A new magisterium

By the admission of Popes John XXIII and Paul VI themselves, the Second Vatican Council intended to be different from all the others because of a “pastoral purpose”, which Pope Benedict XVI explains in his address on December 22, 2005, by saying that Vatican II set out to define in a new way “the relation between the Church’s Faith and certain essential elements of modern thought”.

Questioning of truths

The immediate effect of this new way of looking at things has been to call into question the truths taught by the authentic Magisterium of the Church as belonging definitively to the treasure of Tradition, as Archbishop Lefebvre could already tell at the conclusion of the Council:

 

The present evil... is nothing less than the logical continuation of the heresies and errors which have been undermining the Church in recent centuries, especially since the Liberalism of the [19th] century which has striven at all costs to reconcile the Church with the ideas that led to the French Revolution....



“We have lived to see the marriage of the Catholic Church with Liberal ideas. It would be to deny the evidence, to be willfully blind, not to state courageously that the Council has allowed those who profess the errors and tendencies condemned by the popes named above, legitimately to believe that their doctrines were approved and sanctioned....
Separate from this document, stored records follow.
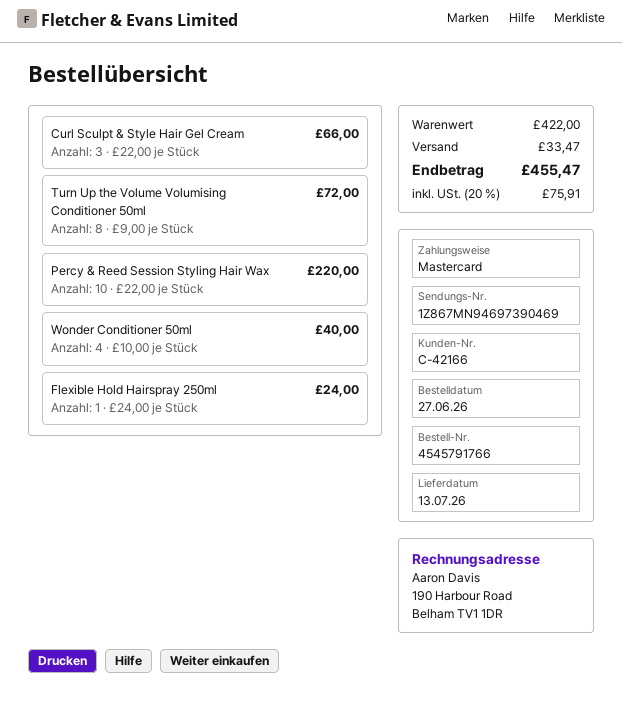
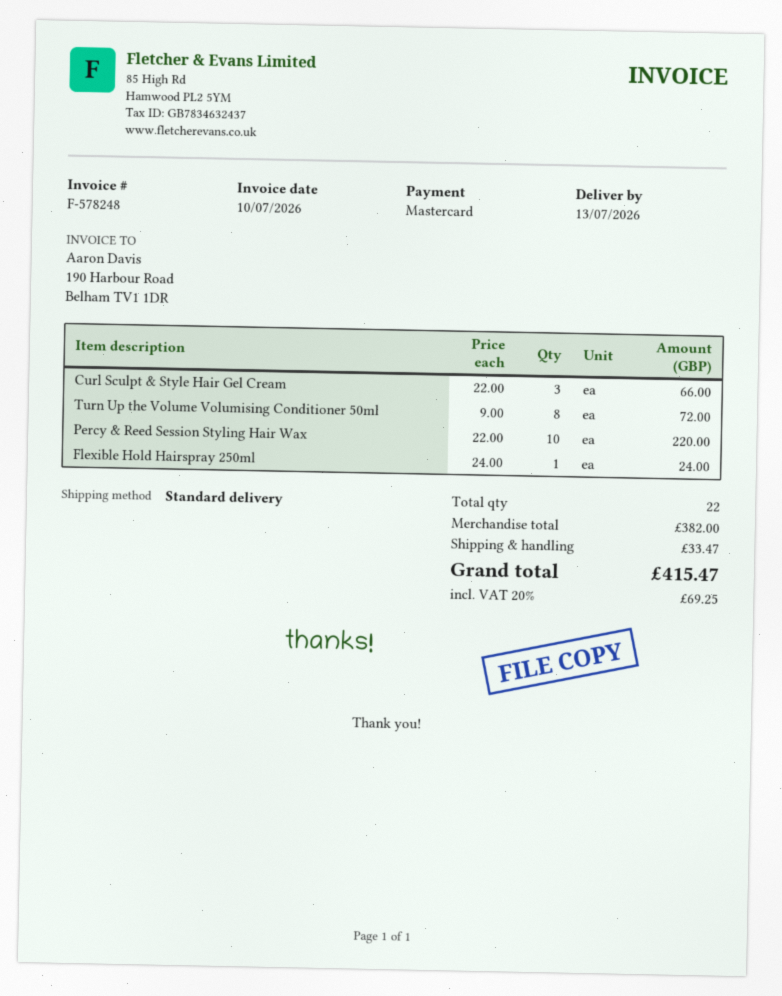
Wonder Conditioner 50ml: 4 x 10.00 = 40.00 -> none
subtotal: 422.00 -> 382.00
tax: 20% = 75.91 -> 20% = 69.25
total: 455.47 -> 415.47

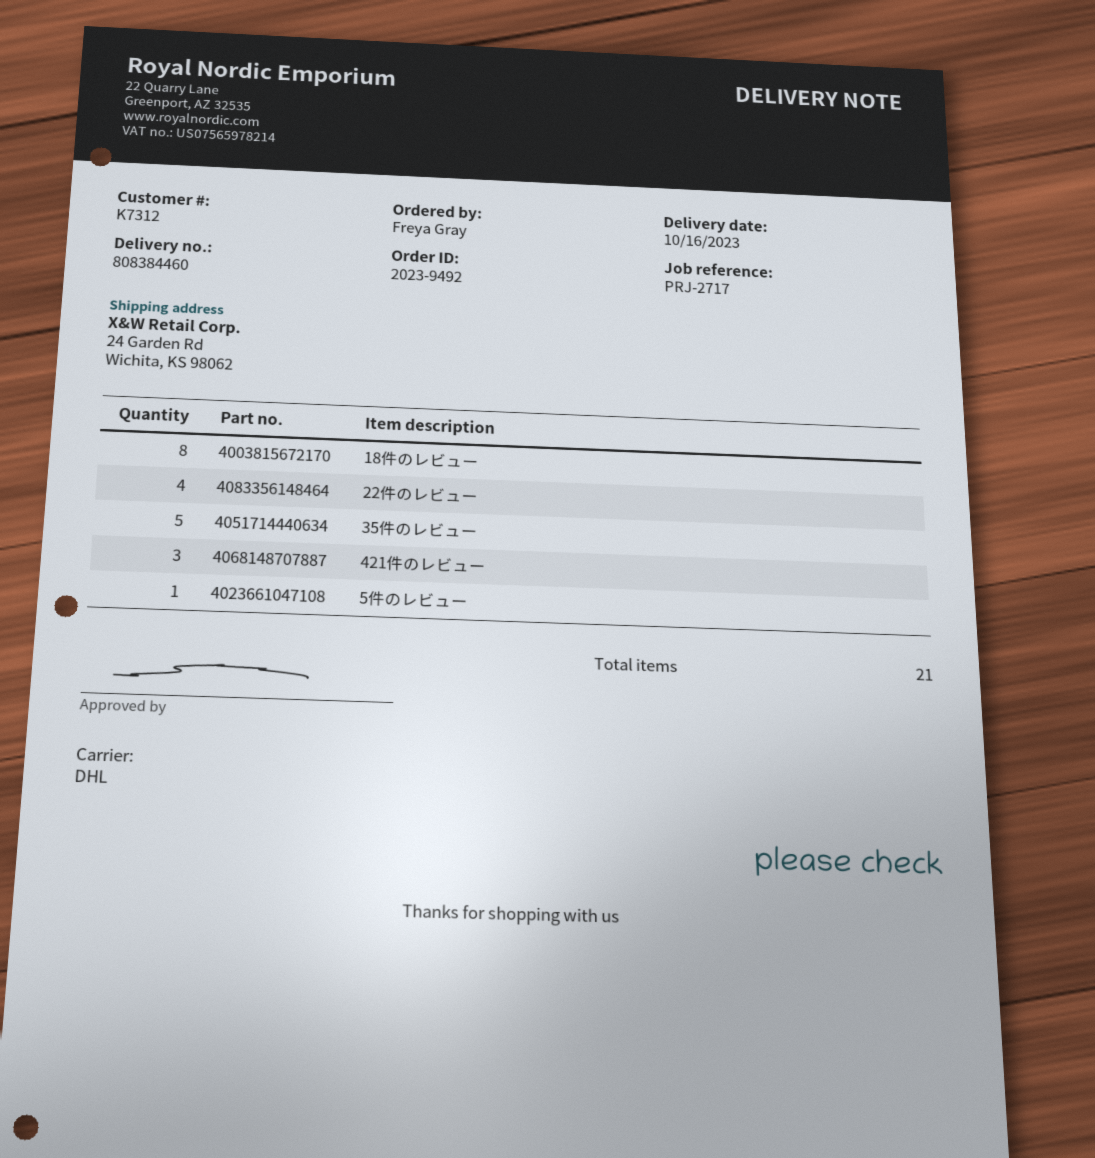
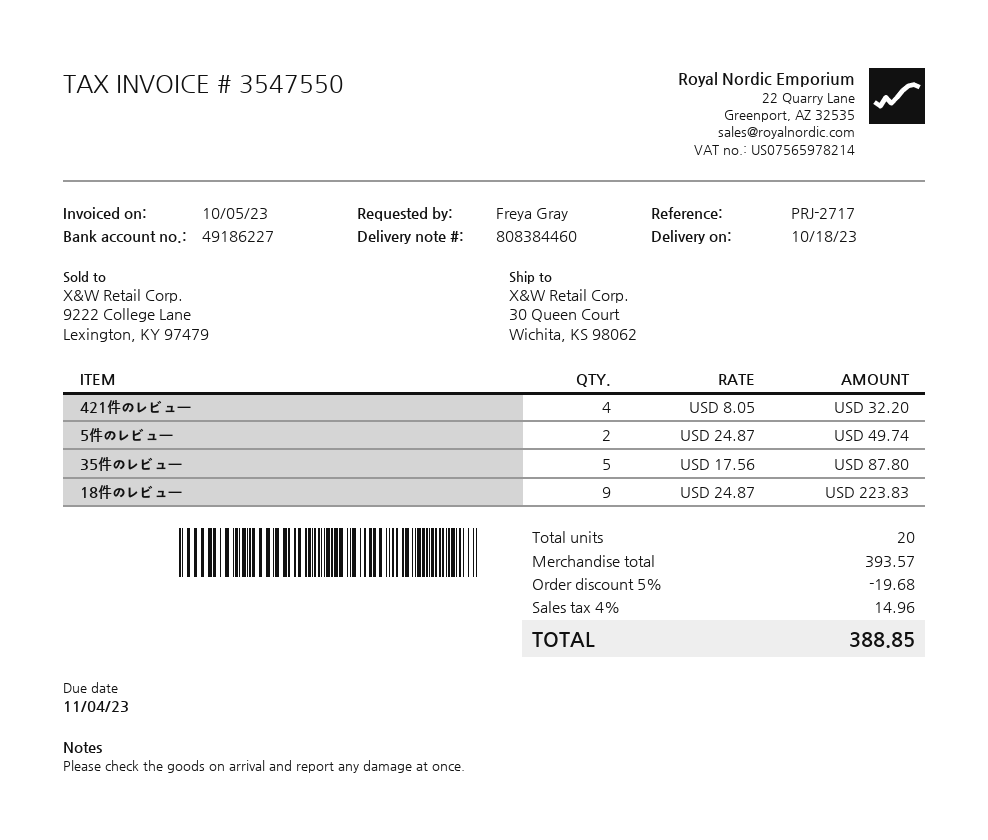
delivery date: 2023-10-16 -> 2023-10-18
ship to: 24 Garden Rd, Wichita, KS 98062 -> 30 Queen Court, Wichita, KS 98062
18件のレビュー: 8 -> 9
22件のレビュー: 4 -> none
421件のレビュー: 3 -> 4
5件のレビュー: 1 -> 2
total quantity: 21 -> 20

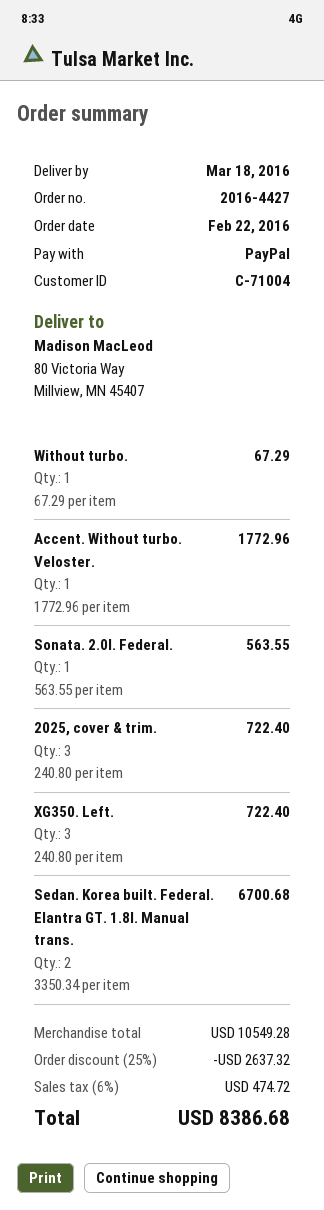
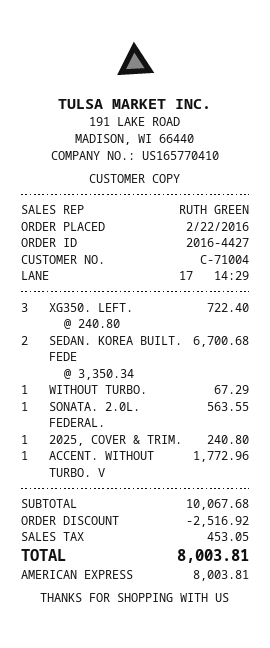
payment method: PayPal -> American Express
2025, cover & trim.: 3 x 240.80 = 722.40 -> 1 x 240.80 = 240.80
subtotal: 10549.28 -> 10067.68
discount: 2637.32 -> 2516.92
tax: 474.72 -> 453.05
total: 8386.68 -> 8003.81

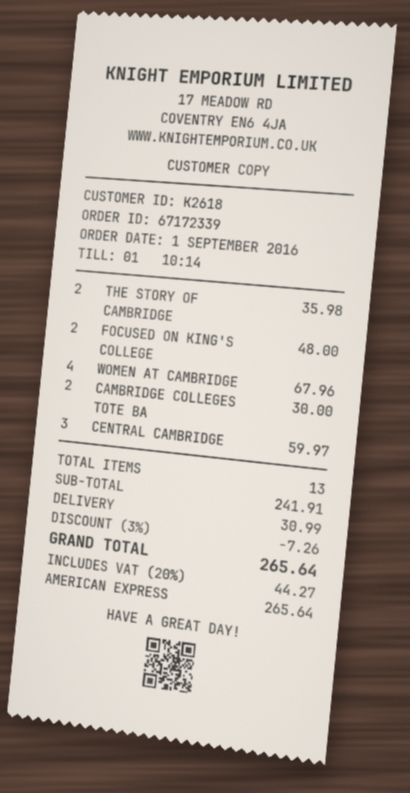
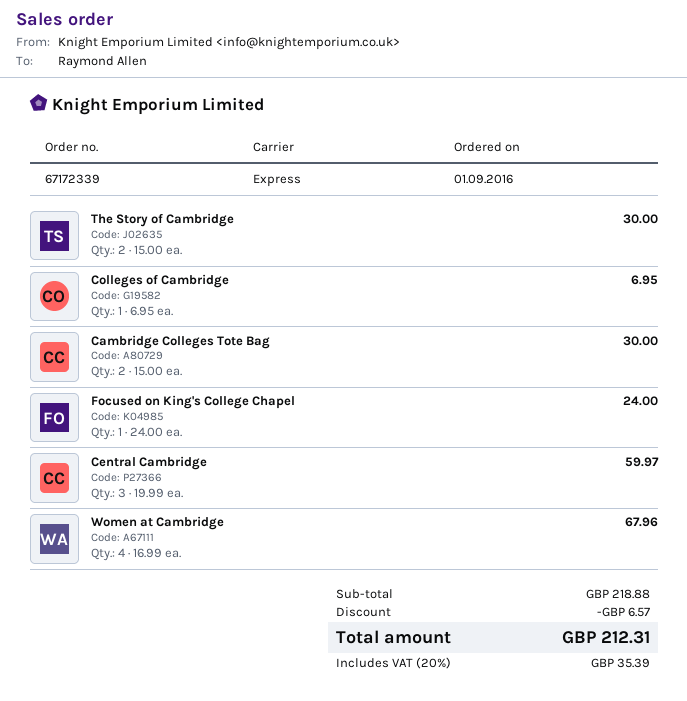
THE STORY OF CAMBRIDGE: 2 for 35.98 -> 2 for 30.00
FOCUSED ON KING'S COLLEGE: 2 for 48.00 -> 1 for 24.00
Colleges of Cambridge: none -> 1 for 6.95
subtotal: 241.91 -> 218.88
discount: 7.26 -> 6.57
shipping: 30.99 -> none
tax: 20% = 44.27 -> 20% = 35.39
total: 265.64 -> 212.31

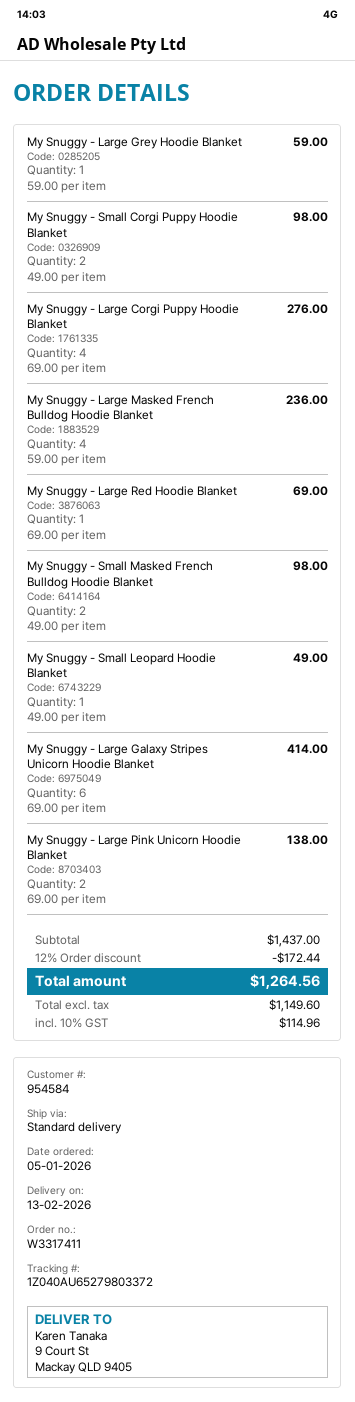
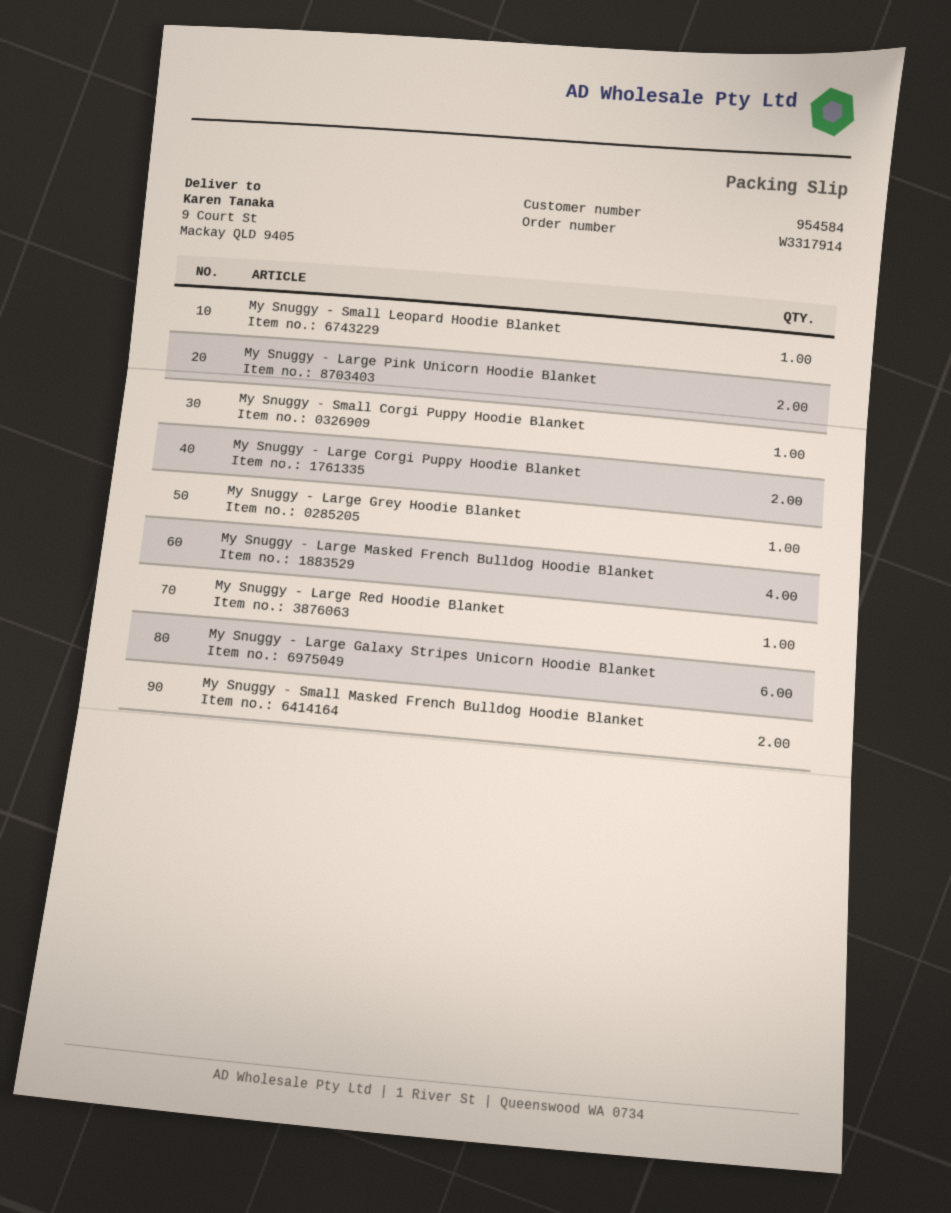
order number: W3317411 -> W3317914
My Snuggy - Small Corgi Puppy Hoodie Blanket: 2 -> 1
My Snuggy - Large Corgi Puppy Hoodie Blanket: 4 -> 2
“Thus, driven to this by the facts, we are forced to conclude that the Council has encouraged, in an inconceivable manner, the spreading of Liberal errors. Faith, morals, and ecclesiastical discipline are shaken to their foundations, fulfilling the predictions of all the popes. The destruction of the Church is advancing at a rapid pace.

 [1]

  • 1Archbishop Lefebvre, “Reply to Cardinal Ottaviani on December 20, 1966, in I Accuse the Council (Kansas City, MO: Angelus Press, 1982), 99-104, citations at 100, 101, 103-104.